Didn't U.S. Marshal Stewart say the girl knew judo? Joshua was a brown belt. His older sister most likely had a black belt.
Elise really hoped that the Wickers hadn't gotten hold of the girl. She would make a dangerous puppet.
"Where is he?" the girl snapped.
Elise moved back. She didn't want to fight Joshua's sister; the girl wasn't her real enemy.
The girl pointed at the Porsche. "Where's the guy who was driving this?" She stabbed her finger toward it three more times before managing to dredge up. "Seth! The guy from Boston. This is his car. Where is he?"
"How do you know Seth?" Elise was trying to remember the girl's name.
Joshua's sister threw her hands up in the air. "He came to my house and wrecked my bedroom!"
The girl's shouts and hand waving drew the attention of all the other hotel guests in the parking lot. "He's friends with my brother---or something. Scratch that, my brother doesn't know anyone who has girlfriends like you. All his friends are dorks. Oh my God, you're beautiful."
Bethy. Her name was Bethy and she obviously wasn't a puppet, just a loose cannon. Seth hadn't mentioned going to Joshua's house but it was simple enough to figure out. Sole survivor of a werewolf attack was going to be a newborn werewolf. As an alpha, Seth would be responsible for making sure said newborn wasn't dangerous.
Elise wasn't sure how she ended up Seth's girlfriend in Bethy's mind.
"I don't know where he is." Elise pointed at the paper tucked under the Porsche's windshield wiper. "I was leaving him a message."
"He took one of the pictures from our mantle. I realized it after he left. The little jerk."
The hotel guests obviously recognized Bethy from her parent's press conference. They point
ed at her and whispered her name to each other.
Bethy ignored the onlookers. "I'm sick of people walking into our house and taking things! I want it back!"
The Wickers were the other people who had taken Joshua's things. Bethy might recognize the heart stone.
"Do you know what this is?" Elise took the silver moon out of her pocket and held it out so only Bethy could see it.
"That's Joshua's!" Bethy grabbed at the loop.
Elise jerked it out of reach. "I can't let you have it. It's evidence in a murder investigation."
"It was taken on Saturday. It has nothing to do with the barn."

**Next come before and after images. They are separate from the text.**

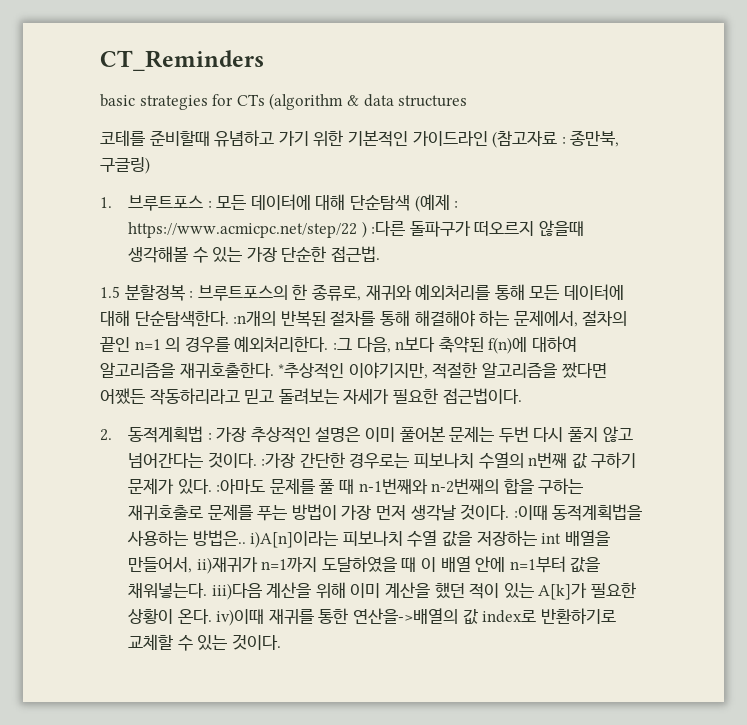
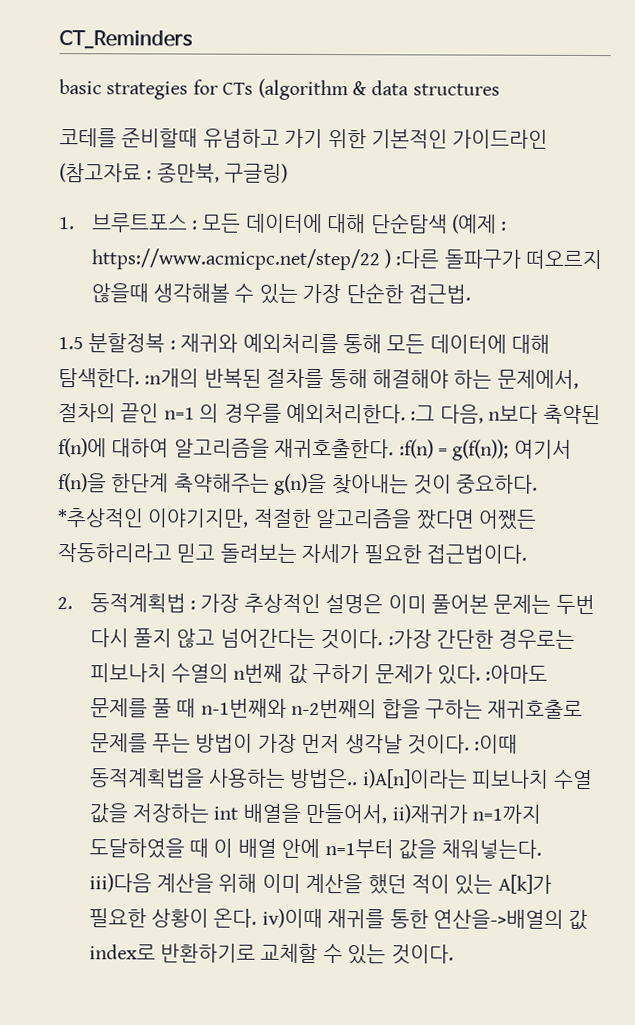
[197,284,361,301] 브루트포스의 한 종류로, -> (176, 345) none
[134,310,229,327] 단순탐색한다. -> [58,368,140,388] 탐색한다.
(274, 370) none -> [398,439,572,461] [58,473,539,496] :f(n) = g(f(n)); 여기서 f(n)을 한단계 축약해주는 g(n)을 찾아내는 것이 중요하다.

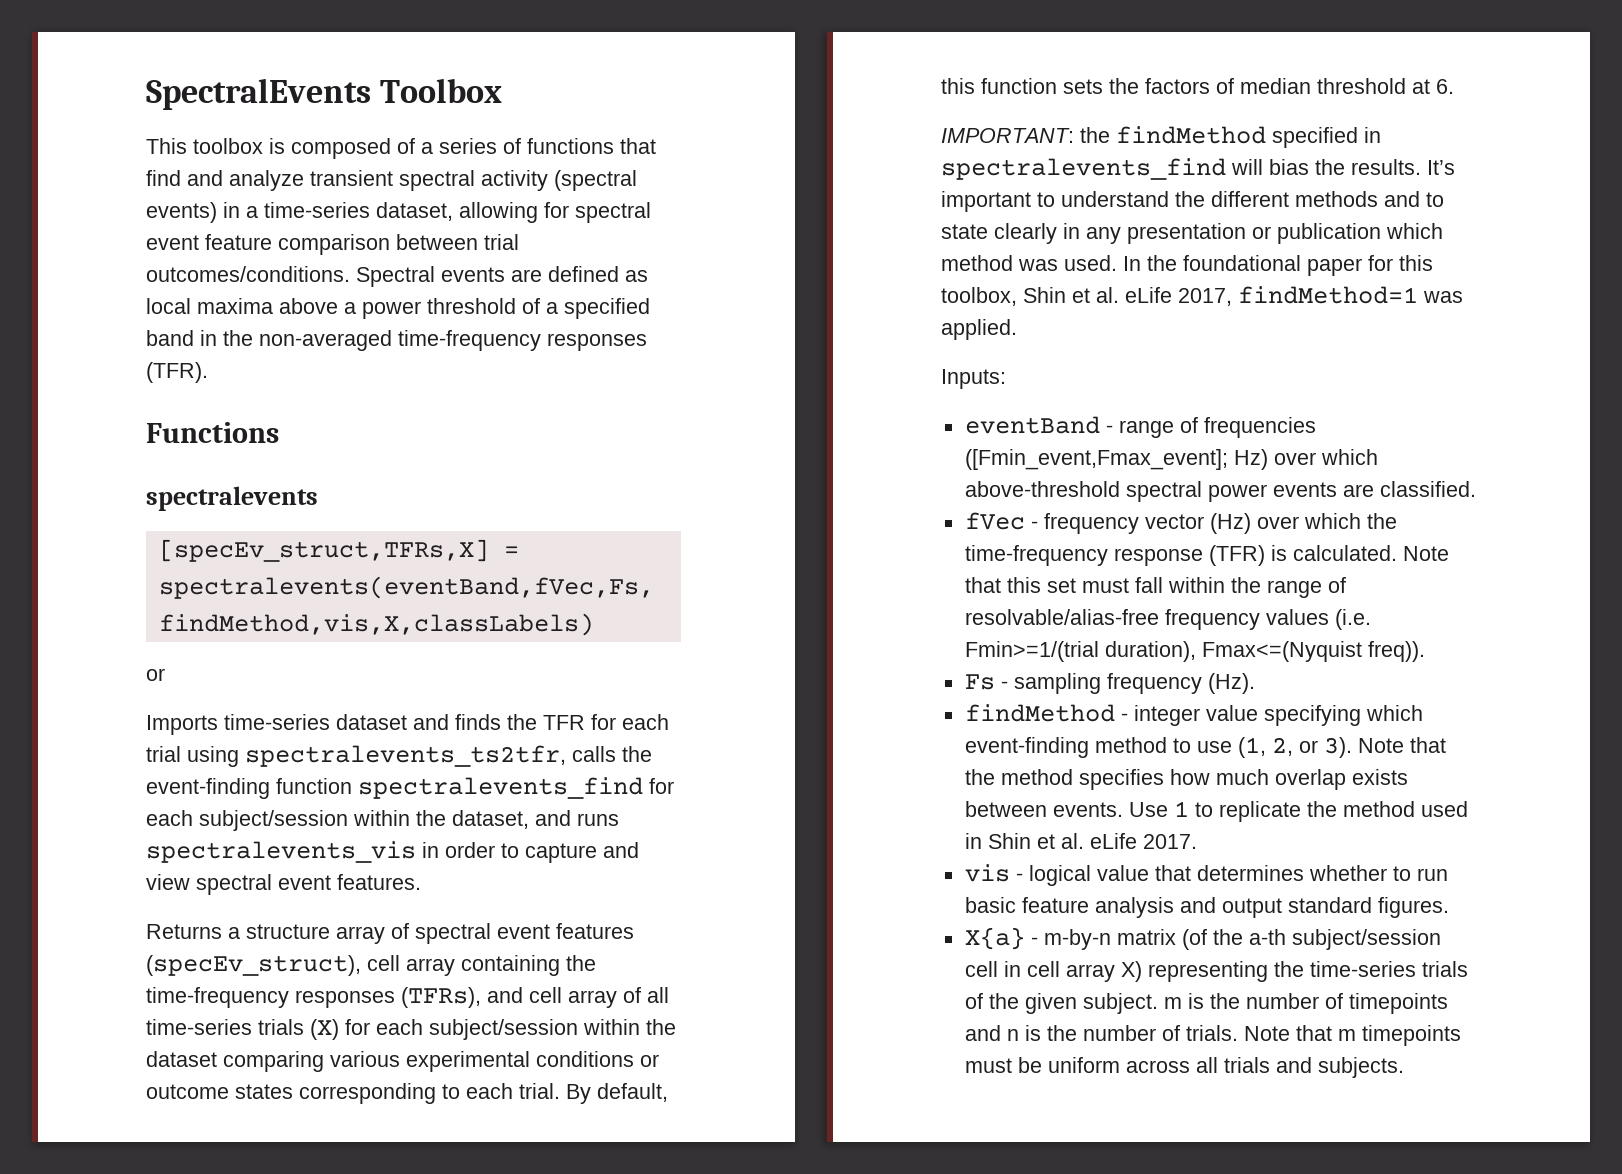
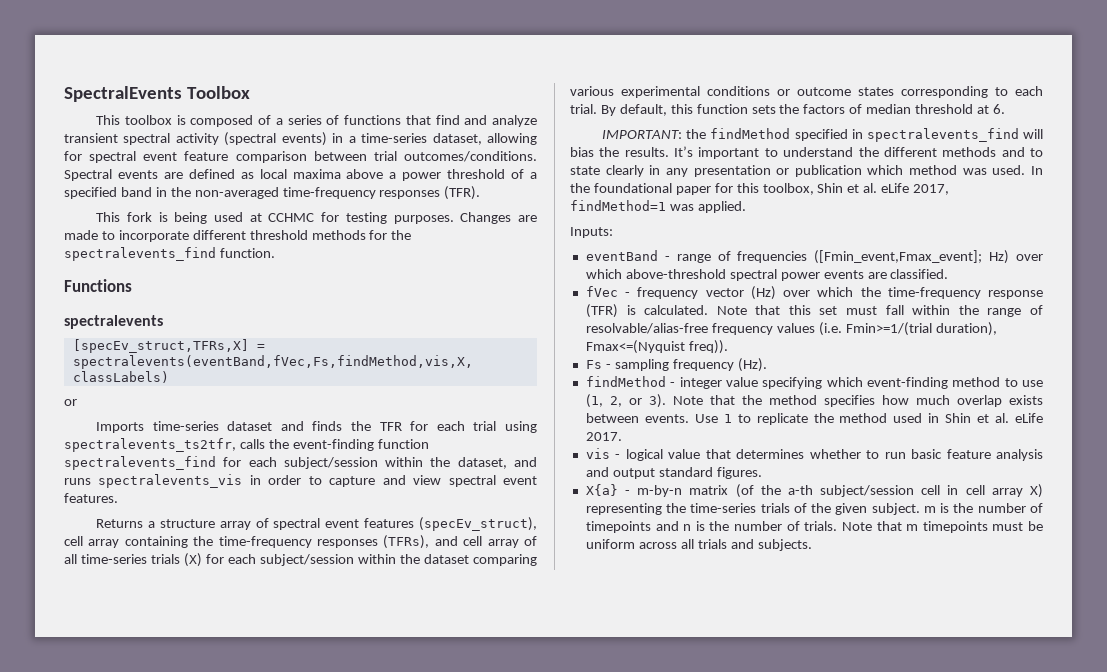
(208, 372) none -> [96,212,537,224] [64,230,412,242] [64,247,275,261] // This fork is being used at CCHMC for testing purposes. Changes are made to incorporate different threshold methods for the spectralevents_find function.

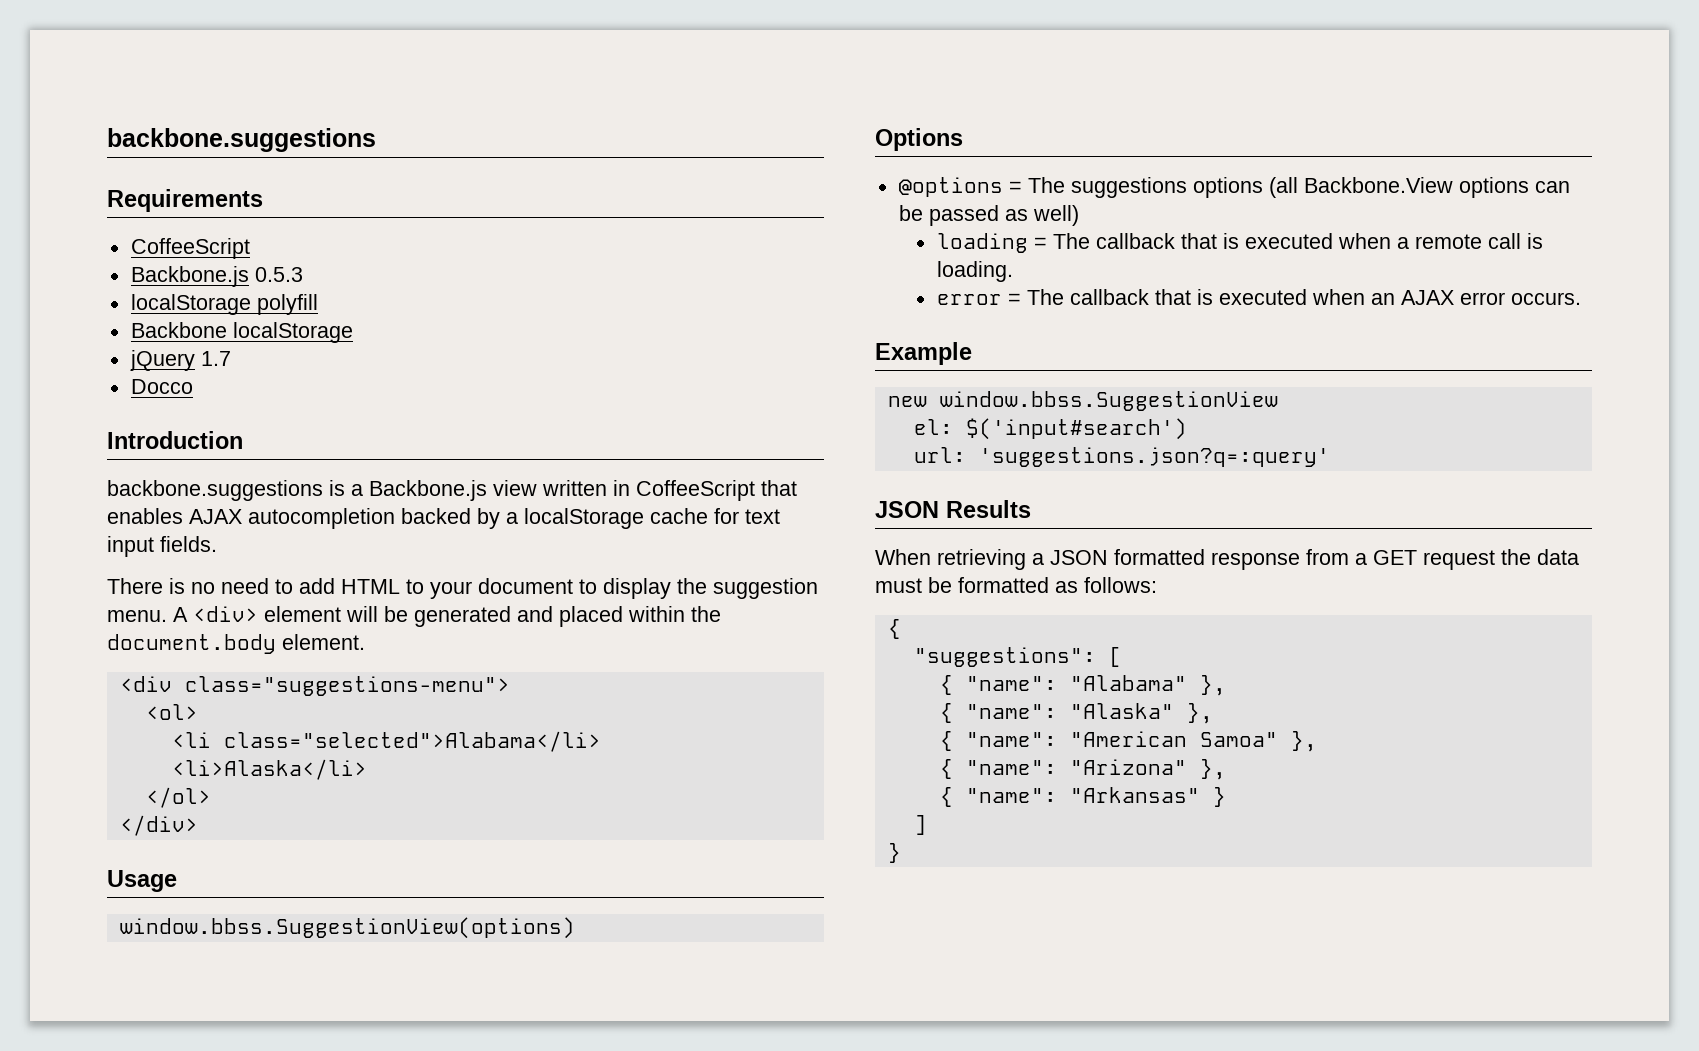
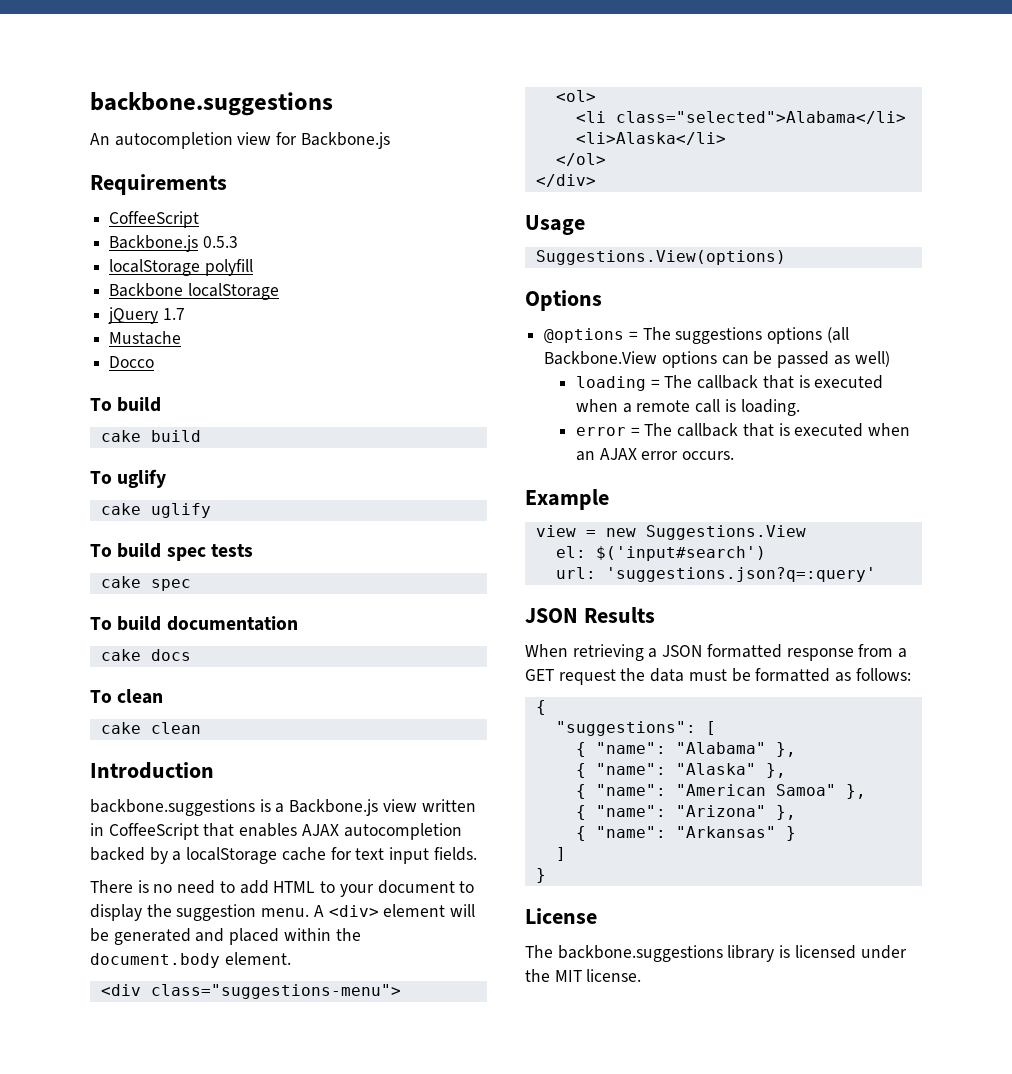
[107,128,376,152] backbone.suggestions -> [90,92,333,116] [90,132,390,149] backbone.suggestions // An autocompletion view for Backbone.js
(231, 358) none -> [109,331,182,345] // Mustache
(193, 386) none -> [90,397,162,412] [100,430,201,442] [90,469,167,488] [100,503,211,518] [90,543,253,561] [100,576,191,591] [90,616,298,631] [100,649,191,661] [90,689,164,704] [100,722,201,734] // To build // cake build // To uglify // cake uglify // To build spec tests // cake spec // To build documentation // cake docs // To clean // cake clean
[119,917,575,939] window.bbss.SuggestionView(options) -> [535,250,786,265] Suggestions.View(options)
[887,391,1278,411] new window.bbss.SuggestionView -> [535,525,806,540] view = new Suggestions.View
(901, 853) none -> [525,908,597,924] [525,945,907,962] [525,969,642,982] // License // The backbone.suggestions library is licensed under the MIT license.

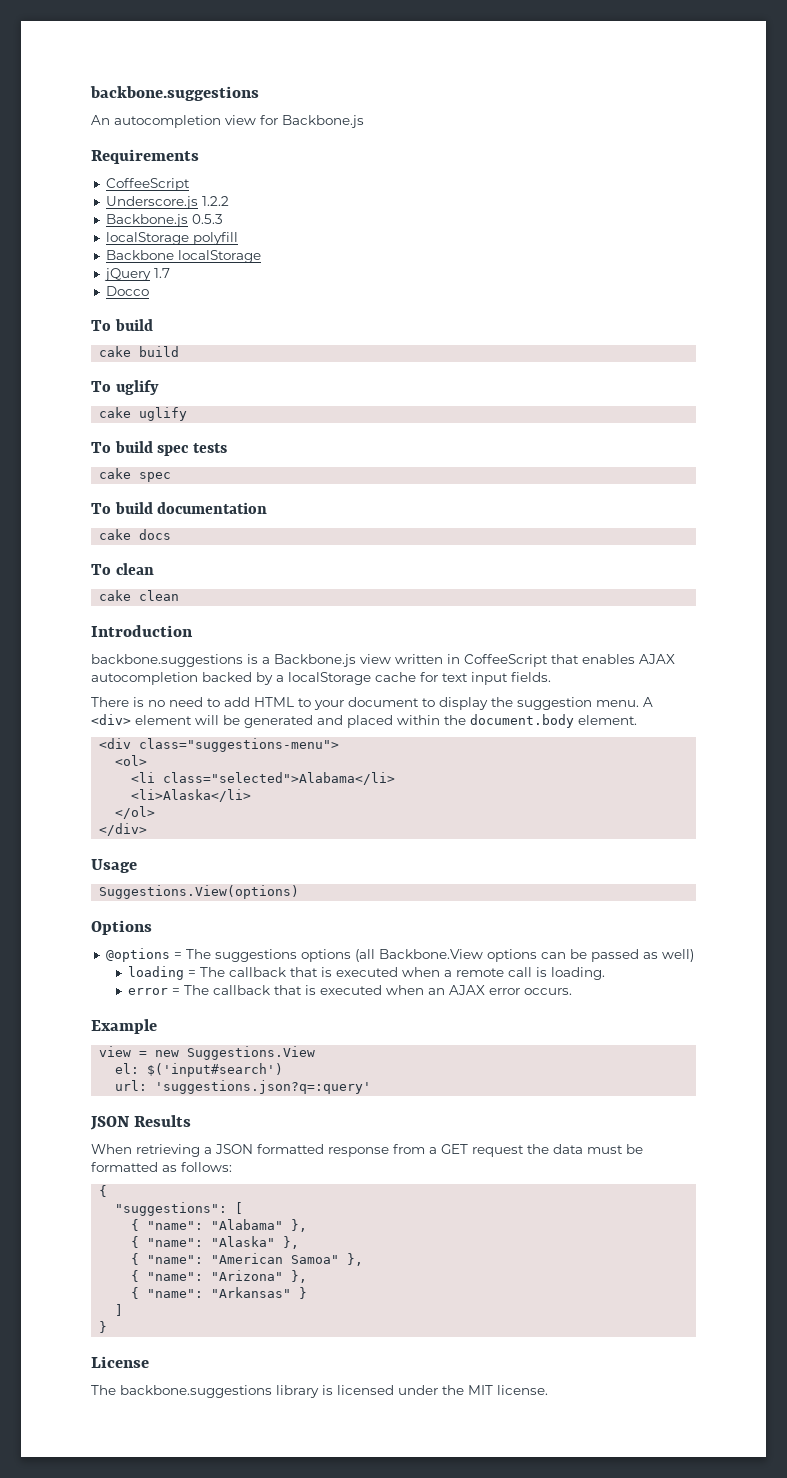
(200, 219) none -> [105,196,229,209] // Underscore.js 1.2.2
[109,331,182,345] // Mustache -> (170, 273) none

"I didn't say it was part of the massacre. I'm investigating six murders elsewhere. What is it?"
"What?" Bethy put out her hand, palm up in a silent demand for the silver moon's return. "That's not possible. I saw it Saturday morning after we brought Joshua home from the hospital. Someone took it that afternoon."
Elise stepped back out of range of a quick grab and held up the loop. "What is it?"
"It's a rattle!" Bethy gave a "give me" wiggle of her fingers.
Elise swore. A baby rattle? Of course.
Bethy repeated the gesture, larger. "Usually it's in my mom's jewelry box, I saw it Saturday morning while my mom was picking out what to wear for the funerals. It was one of the things that went missing after Joshua ran away from home."
"Was it made for him?" Elise whispered. The crowd was drifting closer, curiosity drawing them in. "And how do you know he ran away from home? Who told you?"
"Porsche boy!" Bethy continued at the same loud volume. She seemed oblivious to the scene that she was causing. "After I talked with him I came into town and checked. Joshua's dirt bike is in the garage's storage shed. Why am I telling you this? You're probably a reporter and you're going to put this all on the news. Give it to me!"
Elise took a step back and shoved the rattle into her pocket.